RECORDS SUPPLIED:
Start of Block
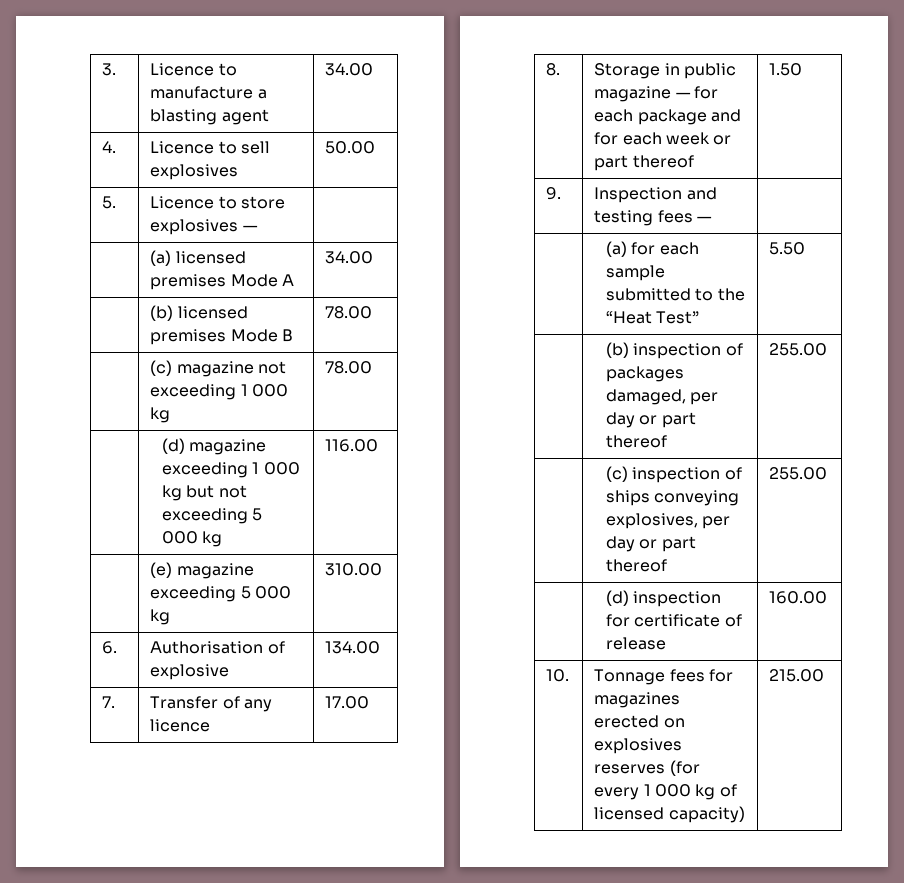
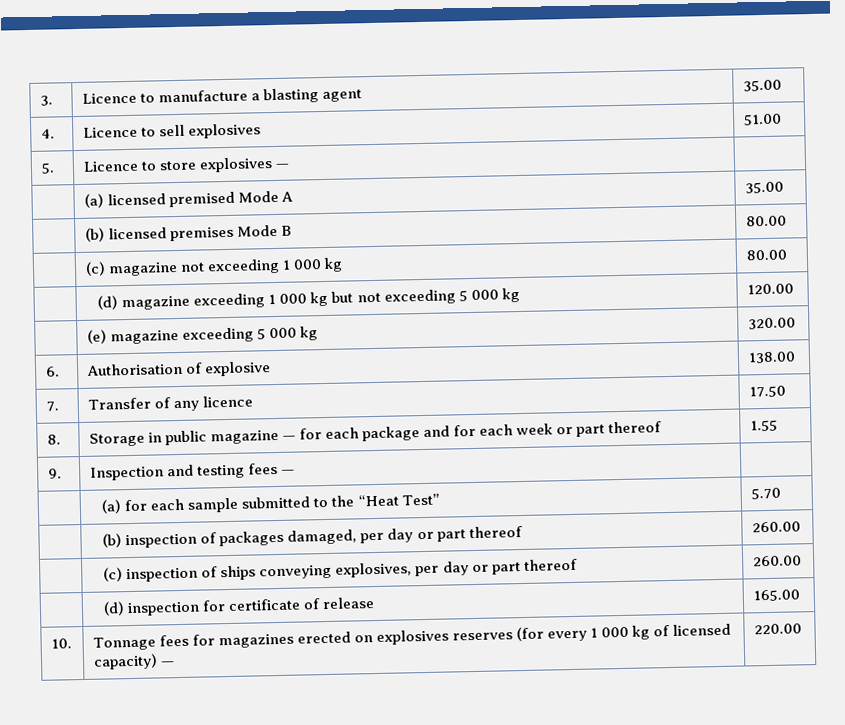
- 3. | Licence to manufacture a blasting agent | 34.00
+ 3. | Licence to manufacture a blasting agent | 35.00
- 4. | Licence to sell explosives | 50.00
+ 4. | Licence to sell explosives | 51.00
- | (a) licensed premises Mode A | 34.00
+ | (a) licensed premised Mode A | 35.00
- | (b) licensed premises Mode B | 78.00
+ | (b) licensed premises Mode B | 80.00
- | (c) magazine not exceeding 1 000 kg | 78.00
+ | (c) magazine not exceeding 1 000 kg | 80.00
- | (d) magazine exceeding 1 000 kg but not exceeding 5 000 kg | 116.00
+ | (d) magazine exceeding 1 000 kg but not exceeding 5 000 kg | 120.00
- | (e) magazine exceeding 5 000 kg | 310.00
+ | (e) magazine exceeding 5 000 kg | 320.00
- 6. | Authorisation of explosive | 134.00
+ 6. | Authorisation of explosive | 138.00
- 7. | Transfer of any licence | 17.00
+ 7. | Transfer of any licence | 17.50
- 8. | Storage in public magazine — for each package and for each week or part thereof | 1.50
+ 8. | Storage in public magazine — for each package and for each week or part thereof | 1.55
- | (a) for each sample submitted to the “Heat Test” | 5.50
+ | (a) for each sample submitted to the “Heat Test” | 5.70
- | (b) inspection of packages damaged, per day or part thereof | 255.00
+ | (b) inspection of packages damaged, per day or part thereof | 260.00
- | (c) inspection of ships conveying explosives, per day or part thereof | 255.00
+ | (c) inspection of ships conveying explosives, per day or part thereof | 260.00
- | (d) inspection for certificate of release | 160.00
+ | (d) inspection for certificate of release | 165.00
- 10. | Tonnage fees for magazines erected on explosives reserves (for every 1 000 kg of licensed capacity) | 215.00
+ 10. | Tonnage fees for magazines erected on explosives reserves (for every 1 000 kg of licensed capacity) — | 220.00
End of Block
Start of Block
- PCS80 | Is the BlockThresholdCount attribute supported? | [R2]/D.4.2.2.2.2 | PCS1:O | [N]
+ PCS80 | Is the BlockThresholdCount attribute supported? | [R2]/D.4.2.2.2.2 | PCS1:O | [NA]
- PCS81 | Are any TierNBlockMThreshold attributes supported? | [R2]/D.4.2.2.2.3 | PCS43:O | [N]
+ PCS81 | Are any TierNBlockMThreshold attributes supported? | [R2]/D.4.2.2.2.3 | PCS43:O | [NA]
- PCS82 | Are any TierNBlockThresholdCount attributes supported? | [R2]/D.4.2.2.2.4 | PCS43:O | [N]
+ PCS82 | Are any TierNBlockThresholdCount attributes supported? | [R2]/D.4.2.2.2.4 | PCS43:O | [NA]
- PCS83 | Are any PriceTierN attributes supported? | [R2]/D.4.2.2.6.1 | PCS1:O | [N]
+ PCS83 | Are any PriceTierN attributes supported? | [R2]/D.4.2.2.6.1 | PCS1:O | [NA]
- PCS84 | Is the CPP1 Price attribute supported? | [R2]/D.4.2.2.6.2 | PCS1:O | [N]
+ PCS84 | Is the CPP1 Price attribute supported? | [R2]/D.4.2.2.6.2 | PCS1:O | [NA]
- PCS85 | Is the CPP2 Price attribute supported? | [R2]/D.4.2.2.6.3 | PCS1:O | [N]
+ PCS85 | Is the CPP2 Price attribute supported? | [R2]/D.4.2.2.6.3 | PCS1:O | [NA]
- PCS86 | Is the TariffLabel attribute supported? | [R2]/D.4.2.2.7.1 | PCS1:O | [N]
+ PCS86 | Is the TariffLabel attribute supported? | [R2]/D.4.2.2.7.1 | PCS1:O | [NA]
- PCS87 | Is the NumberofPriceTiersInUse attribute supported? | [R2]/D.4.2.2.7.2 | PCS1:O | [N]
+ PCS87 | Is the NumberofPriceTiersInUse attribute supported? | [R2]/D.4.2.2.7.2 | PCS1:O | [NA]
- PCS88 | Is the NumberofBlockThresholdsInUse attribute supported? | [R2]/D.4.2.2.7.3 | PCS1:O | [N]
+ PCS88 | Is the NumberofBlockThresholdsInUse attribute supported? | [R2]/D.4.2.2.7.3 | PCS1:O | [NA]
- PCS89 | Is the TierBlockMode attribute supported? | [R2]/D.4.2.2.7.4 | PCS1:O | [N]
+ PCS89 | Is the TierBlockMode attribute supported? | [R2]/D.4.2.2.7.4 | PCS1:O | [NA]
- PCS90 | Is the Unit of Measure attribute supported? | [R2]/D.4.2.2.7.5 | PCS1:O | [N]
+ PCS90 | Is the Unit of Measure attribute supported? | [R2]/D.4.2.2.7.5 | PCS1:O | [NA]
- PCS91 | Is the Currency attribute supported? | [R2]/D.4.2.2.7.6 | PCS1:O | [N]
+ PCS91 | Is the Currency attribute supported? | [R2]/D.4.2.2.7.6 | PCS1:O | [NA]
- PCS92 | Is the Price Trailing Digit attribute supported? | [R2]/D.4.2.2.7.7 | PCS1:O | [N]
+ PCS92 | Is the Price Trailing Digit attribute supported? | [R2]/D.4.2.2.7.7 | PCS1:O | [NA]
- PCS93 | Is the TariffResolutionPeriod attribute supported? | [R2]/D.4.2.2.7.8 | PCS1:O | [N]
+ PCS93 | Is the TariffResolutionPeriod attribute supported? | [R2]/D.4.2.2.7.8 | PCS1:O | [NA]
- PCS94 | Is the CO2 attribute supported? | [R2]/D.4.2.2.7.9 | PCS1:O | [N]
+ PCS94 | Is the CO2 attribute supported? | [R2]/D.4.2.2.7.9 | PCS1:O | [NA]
End of Block
Start of Block
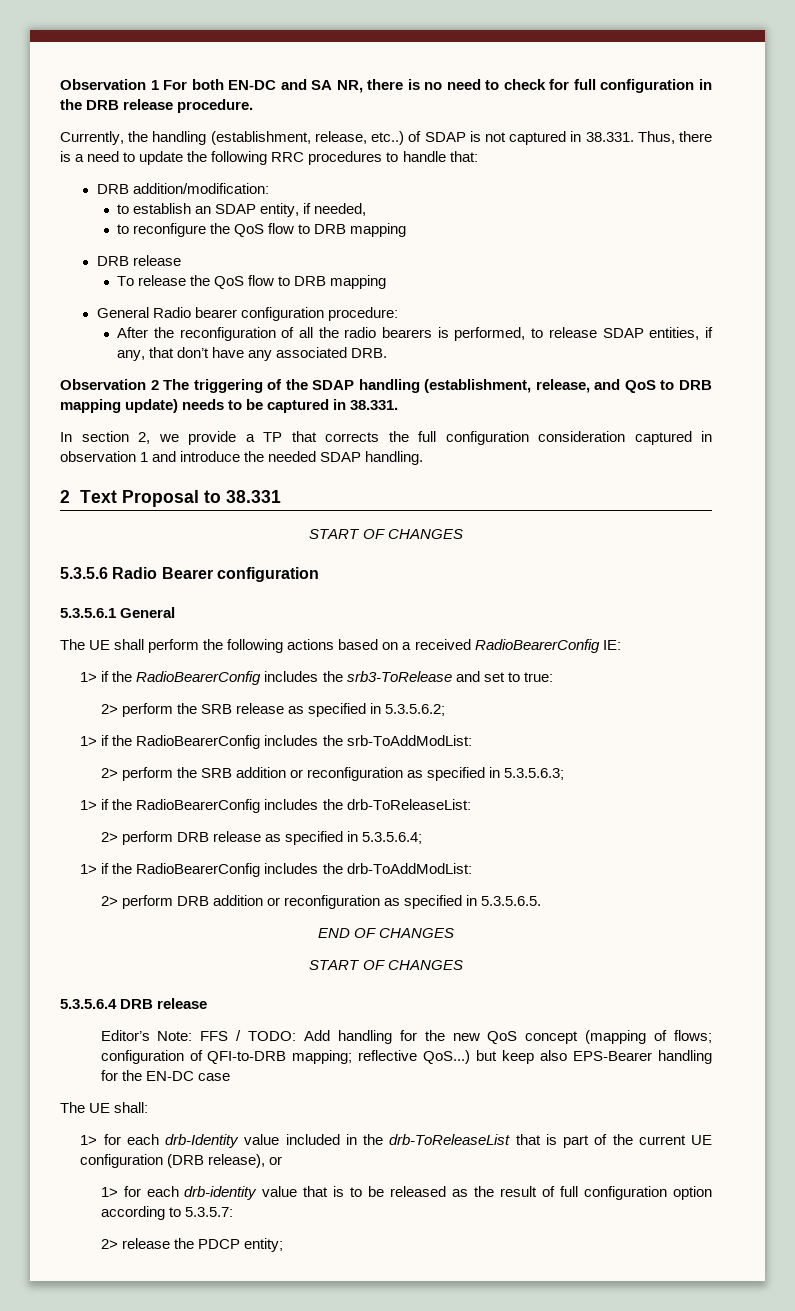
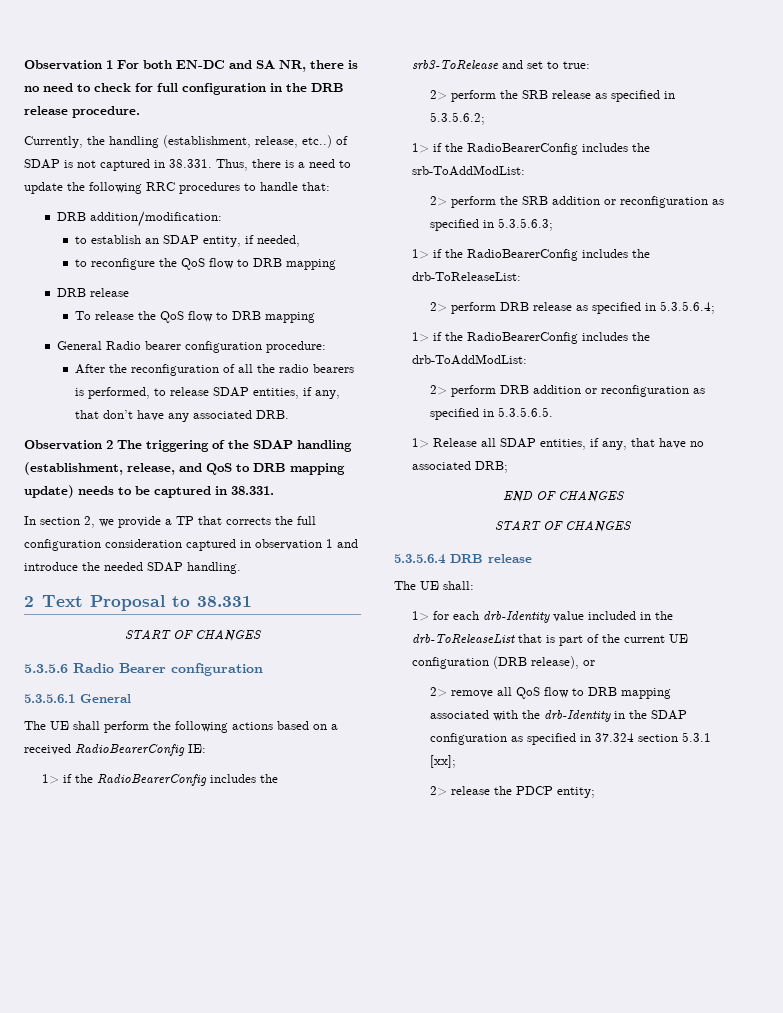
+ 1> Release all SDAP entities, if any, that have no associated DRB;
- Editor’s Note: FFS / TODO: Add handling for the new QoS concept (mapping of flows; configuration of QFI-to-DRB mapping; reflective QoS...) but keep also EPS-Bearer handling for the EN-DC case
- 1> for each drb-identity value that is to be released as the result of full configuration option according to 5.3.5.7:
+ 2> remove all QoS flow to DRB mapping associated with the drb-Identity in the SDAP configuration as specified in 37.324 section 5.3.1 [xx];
End of Block
EXERCISE DIRECTIONS:
Would you copy, unchanged, the stretch of the records above that begins at the line containing "- 3. | Licence" and ends at the line containing "- | (c) inspection", and only that?

EXERCISE RESULT:
- 3. | Licence to manufacture a blasting agent | 34.00
+ 3. | Licence to manufacture a blasting agent | 35.00
- 4. | Licence to sell explosives | 50.00
+ 4. | Licence to sell explosives | 51.00
- | (a) licensed premises Mode A | 34.00
+ | (a) licensed premised Mode A | 35.00
- | (b) licensed premises Mode B | 78.00
+ | (b) licensed premises Mode B | 80.00
- | (c) magazine not exceeding 1 000 kg | 78.00
+ | (c) magazine not exceeding 1 000 kg | 80.00
- | (d) magazine exceeding 1 000 kg but not exceeding 5 000 kg | 116.00
+ | (d) magazine exceeding 1 000 kg but not exceeding 5 000 kg | 120.00
- | (e) magazine exceeding 5 000 kg | 310.00
+ | (e) magazine exceeding 5 000 kg | 320.00
- 6. | Authorisation of explosive | 134.00
+ 6. | Authorisation of explosive | 138.00
- 7. | Transfer of any licence | 17.00
+ 7. | Transfer of any licence | 17.50
- 8. | Storage in public magazine — for each package and for each week or part thereof | 1.50
+ 8. | Storage in public magazine — for each package and for each week or part thereof | 1.55
- | (a) for each sample submitted to the “Heat Test” | 5.50
+ | (a) for each sample submitted to the “Heat Test” | 5.70
- | (b) inspection of packages damaged, per day or part thereof | 255.00
+ | (b) inspection of packages damaged, per day or part thereof | 260.00
- | (c) inspection of ships conveying explosives, per day or part thereof | 255.00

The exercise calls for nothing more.